Tra i cosiddetti popoli barbarici si trovavano i più strenui tracannatori di birra, i Germani e i Celti. I primi organizzavano feste che in realtà erano scuse per sbornie colossali, come ad esempio la Wappentanz, una crudele danza delle spade dedicata al bellicoso dio Thyr, al termine della quale i sopravvissuti si dedicavano ad abbondanti libagioni.
I Celti si erano stanziati principalmente in Gallia e in Britannia, ma la loro straordinaria civiltà, bagnata di birra fin dai primordi, venne sviluppata principalmente nella verde Irlanda. Infatti la nascita del popolo irlandese è dovuta, seconda una birrosa leggenda, ai Fomoriani, creature mostruose dal becco aguzzo e dalle gambe umanoidi, che avevano la potenza e l'immortalità grazie al segreto della fabbricazione della birra, che fu loro sottratto dall'eroe di Mag Meld, una specie di Promoteo irlandese.
Il Medioevo vide la birra protagonista soprattutto per merito dei monasteri, che operarono un decisivo salto di qualità nella produzione della bevanda introducendo anche alcuni nuovi ingredienti, tra i quali il luppolo. A questo proposito va detto che in tempi più remoti per l'aromatizzazione della birra si usavano svariati tipi di erbe, spezie o bacche, oppure si ricorreva addirittura a misture vegetali, la più famosa delle quali era il gruit.
Anche le suore avevano tra i loro compiti manuali quello di fabbricare la birra, che in parte destinavano al consumo dei malati e dei pellegrini.

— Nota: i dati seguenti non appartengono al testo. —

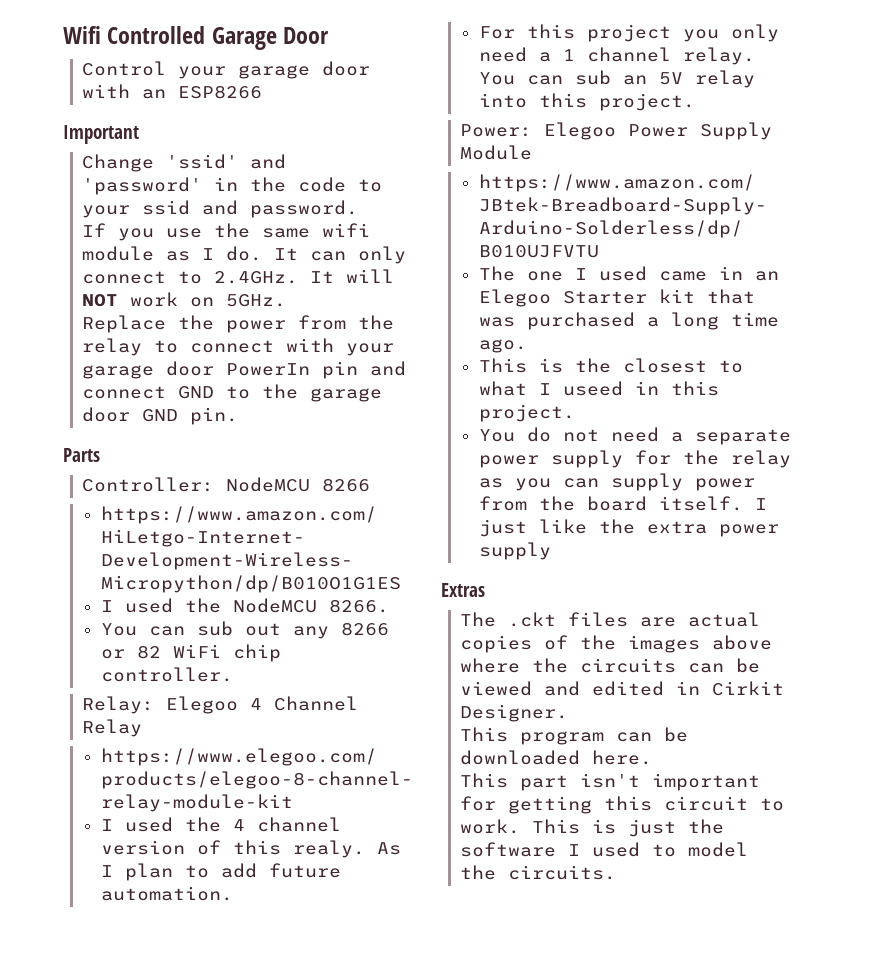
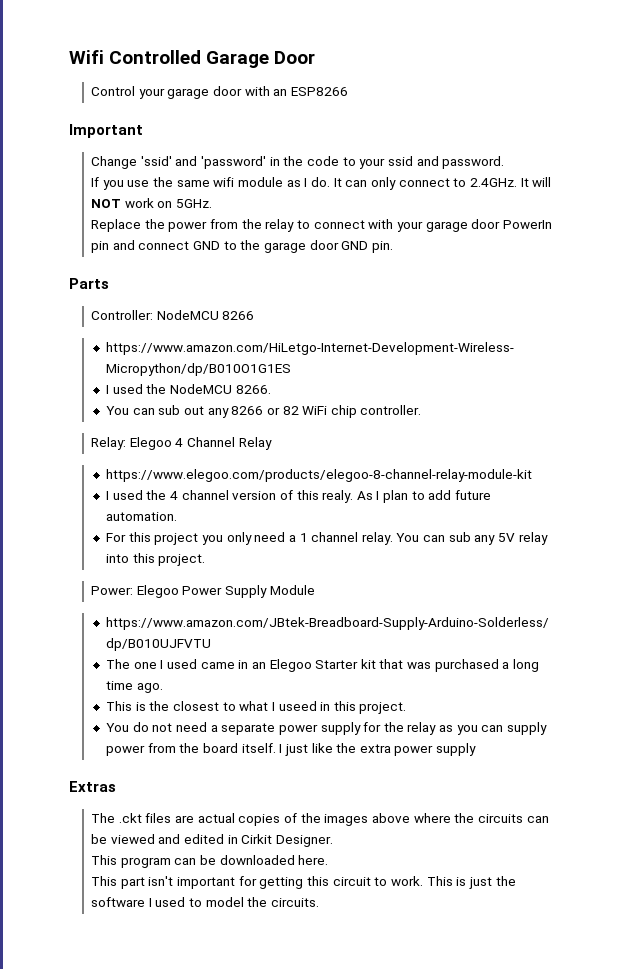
- You can sub an 5V relay into this project.
+ You can sub any 5V relay into this project.

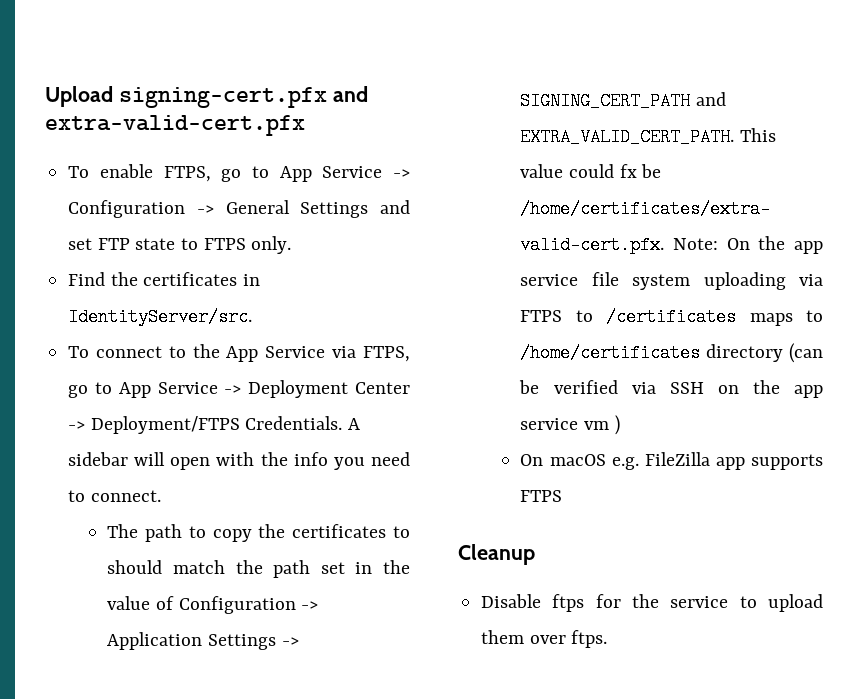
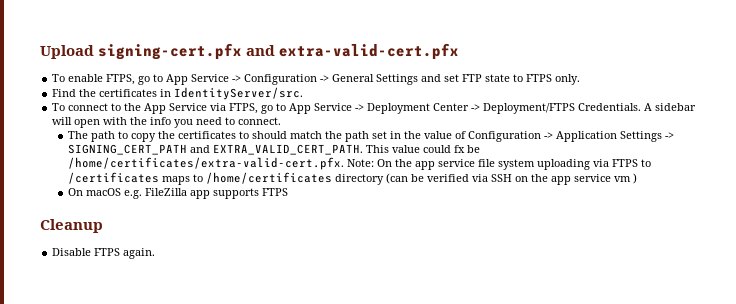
- Disable ftps for the service to upload them over ftps.
+ Disable FTPS again.

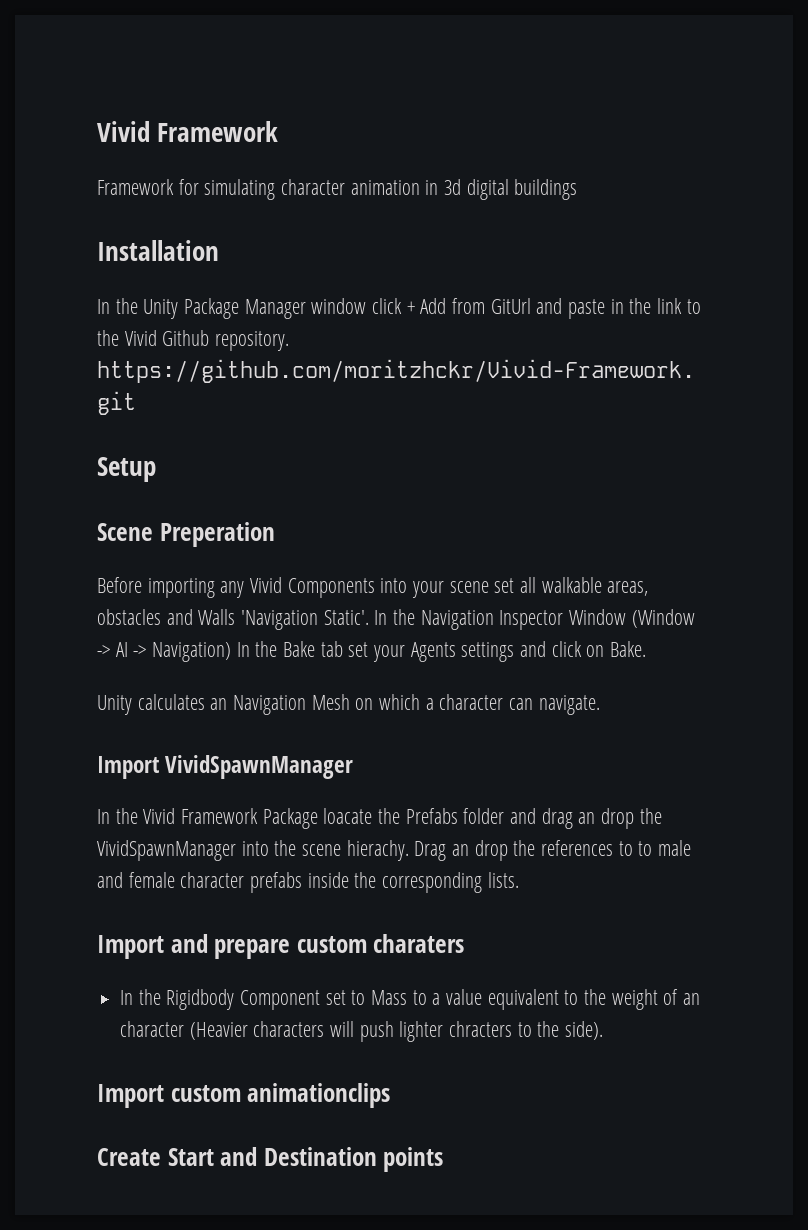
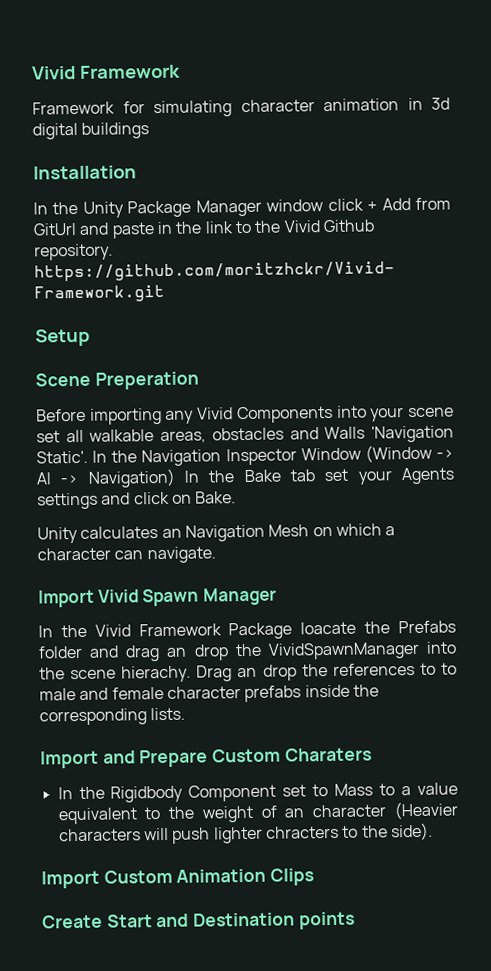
- Import VividSpawnManager
+ Import Vivid Spawn Manager
- Import and prepare custom charaters
+ Import and Prepare Custom Charaters
- Import custom animationclips
+ Import Custom Animation Clips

Per rimanere in tema, è stato tramandato che papa Gregorio Magno abbia girato ai poveri una donazione in birra della regina longobarda Teodolinda.
Anche in Gran Bretagna la birra, chiamata ale, venne usata nelle feste come Church-Ale, prodotta dalle massaie inglesi e messa a disposizione delle feste parrocchiali, dove veniva venduta e il ricavato era un contributo per la manutenzione di chiese e conventi britannici. In Inghilterra la birra diventò bevanda nazionale in quanto l'acqua usata per la sua produzione veniva bollita e sterilizzata. Ciò rappresentava un garanzia in un periodo in cui l'acqua era spesso infetta. Soltanto dopo il Rinascimento questa piaga cessò. Una curiosità: in Inghilterra il luppolo venne introdotto assai tardi nella birra nazionale, che continuò a chiamarsi ale, in contrapposizione dei prodotti continentali luppolati, detti beer.
Nei tre secoli dopo la scoperta dell'America in tutta l'Europa andarono sviluppandosi numerose tipologie birrarie, tutte basate sull'unico sistema di fermentazione allora conosciuto, la alta.
Verso la metà del secolo scorso però furono eseguiti studi specifici sul lievito e il loro risultato fu la produzione della birra a bassa fermentazione, che oggi è di gran lunga il più praticato nel mondo. Esso si giova di temperature più basse per fermentare, quindi usa impianti produttivi tecnologicamente assai più avanzati che in passato. Infine viene usato un lievito diverso rispetto alle birre tradizionali, il cosiddetto Saccharomyces carlsbergensis, che prende il nome dalla birreria danese che per prima ne isolò il ceppo.
Oggi, nonostante le birre a bassa fermentazione siano sicuramente le più bevute, va notato che esiste anche una controtendenza di nicchie di mercato che ricercano le birre tradizionali, le cui ricette si perdono nella notte dei tempi.